======== GIVEN RECORDS

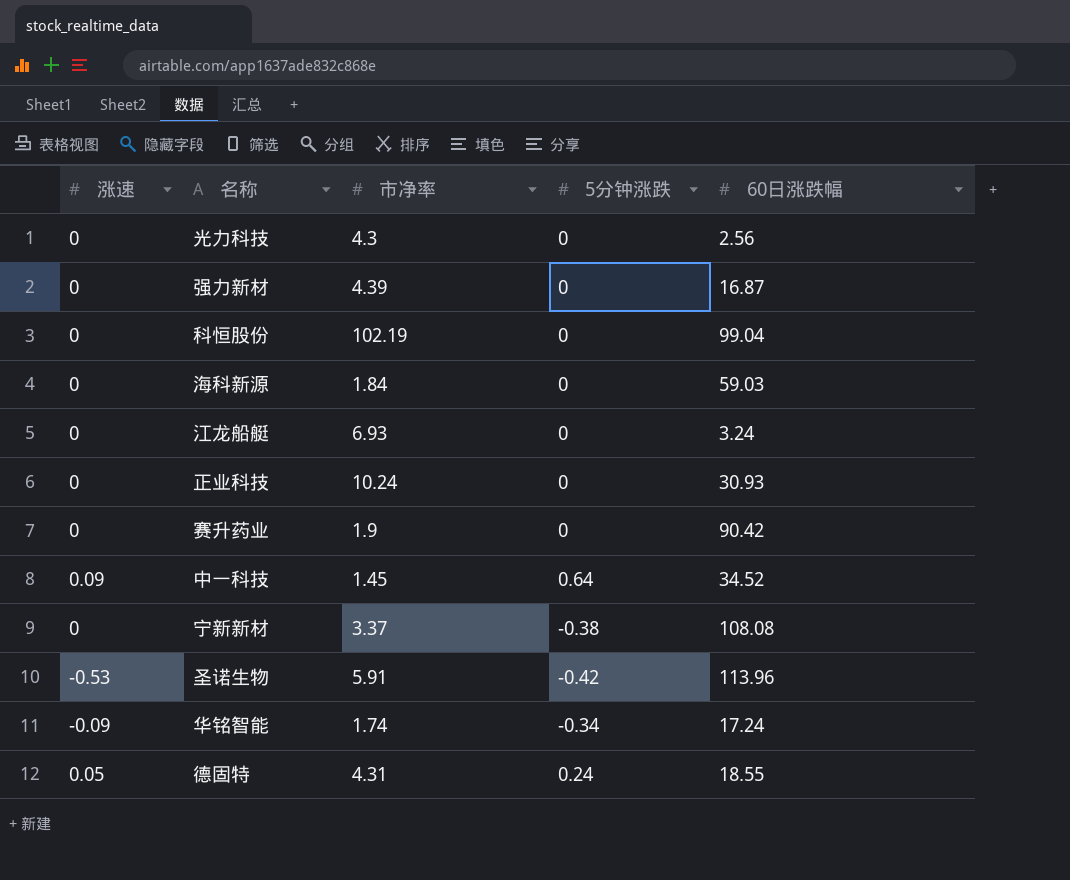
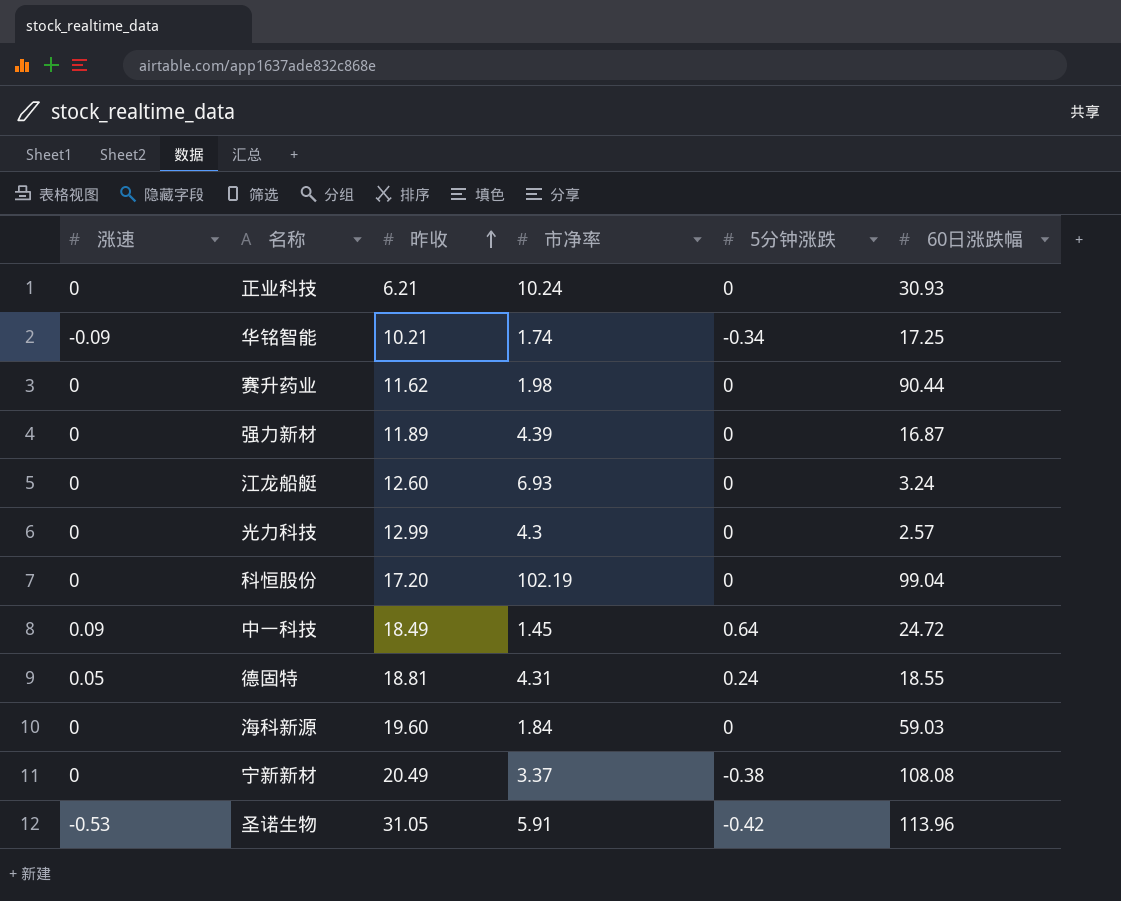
row order: none -> 昨收 ascending
column 昨收 | position: none -> 3
华铭智能 | 60日涨跌幅: 17.24 -> 17.25
赛升药业 | 市净率: 1.9 -> 1.98
赛升药业 | 60日涨跌幅: 90.42 -> 90.44
光力科技 | 60日涨跌幅: 2.56 -> 2.57
中一科技 | 60日涨跌幅: 34.52 -> 24.72

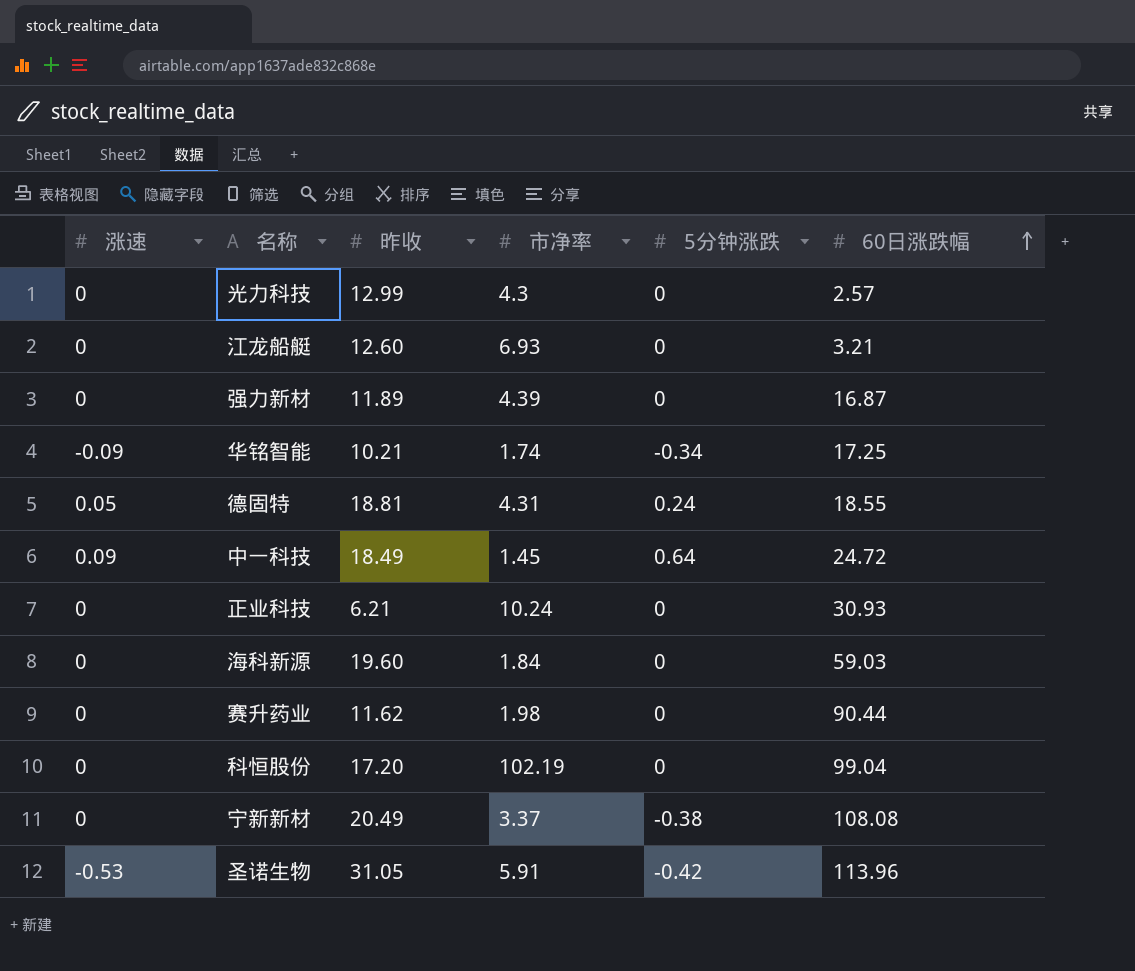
row order: 昨收 ascending -> 60日涨跌幅 ascending
江龙船艇 | 60日涨跌幅: 3.24 -> 3.21

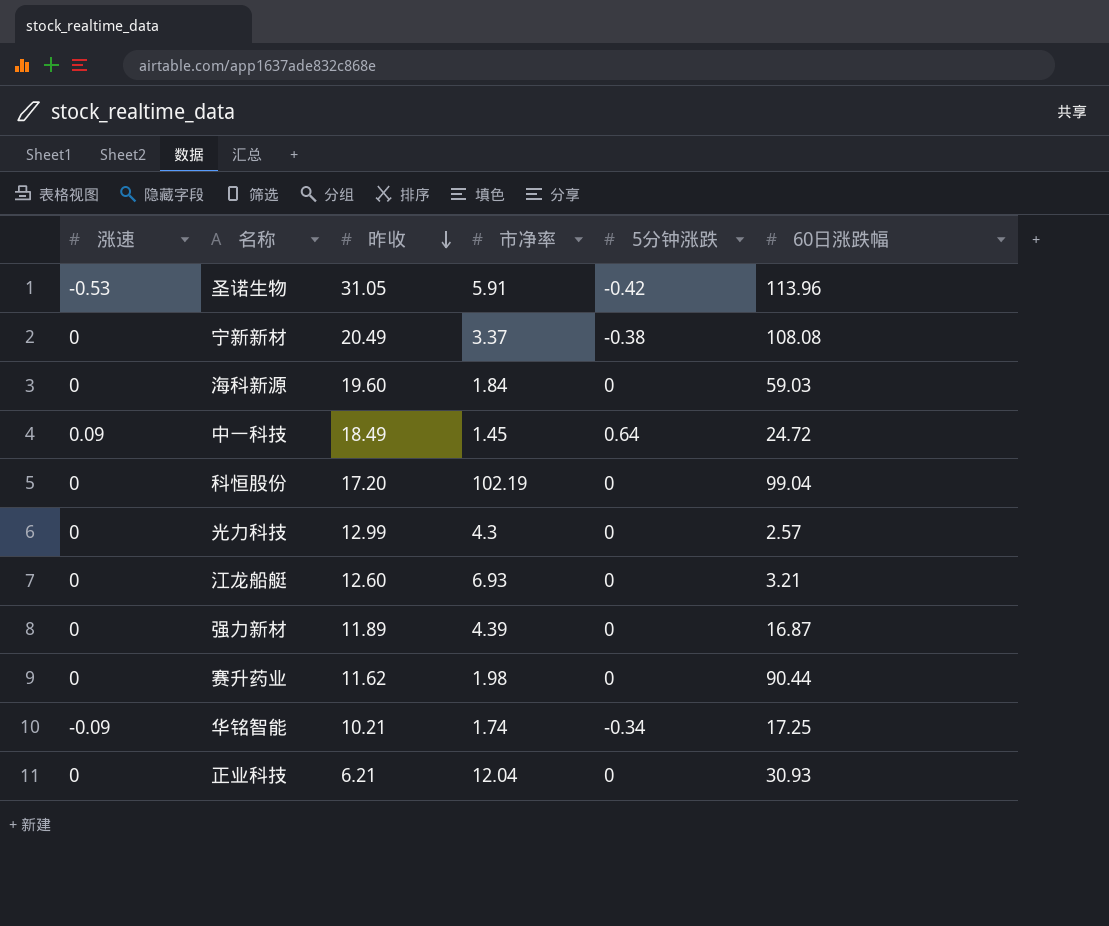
row order: 60日涨跌幅 ascending -> 昨收 descending
row 德固特: 0.05 | 18.81 | 4.31 | 0.24 | 18.55 -> none
正业科技 | 市净率: 10.24 -> 12.04

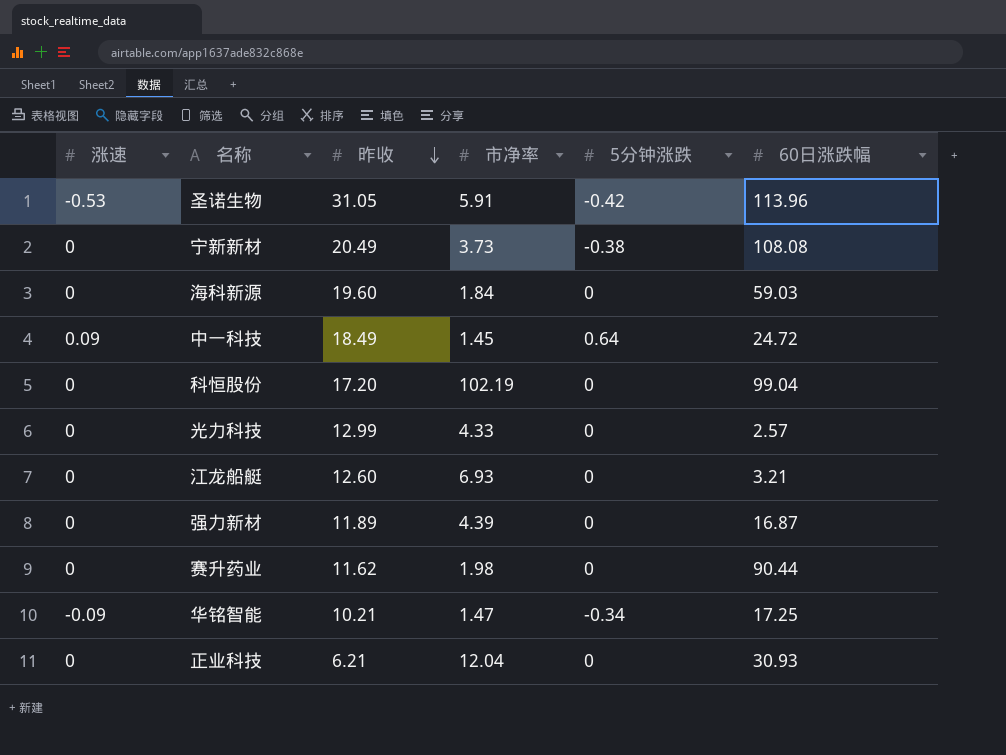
宁新新材 | 市净率: 3.37 -> 3.73
光力科技 | 市净率: 4.3 -> 4.33
华铭智能 | 市净率: 1.74 -> 1.47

================

Write out all the entries again, word for word, and print no images.

row order: none -> 昨收 ascending
column 昨收 | position: none -> 3
华铭智能 | 60日涨跌幅: 17.24 -> 17.25
赛升药业 | 市净率: 1.9 -> 1.98
赛升药业 | 60日涨跌幅: 90.42 -> 90.44
光力科技 | 60日涨跌幅: 2.56 -> 2.57
中一科技 | 60日涨跌幅: 34.52 -> 24.72

row order: 昨收 ascending -> 60日涨跌幅 ascending
江龙船艇 | 60日涨跌幅: 3.24 -> 3.21

row order: 60日涨跌幅 ascending -> 昨收 descending
row 德固特: 0.05 | 18.81 | 4.31 | 0.24 | 18.55 -> none
正业科技 | 市净率: 10.24 -> 12.04

宁新新材 | 市净率: 3.37 -> 3.73
光力科技 | 市净率: 4.3 -> 4.33
华铭智能 | 市净率: 1.74 -> 1.47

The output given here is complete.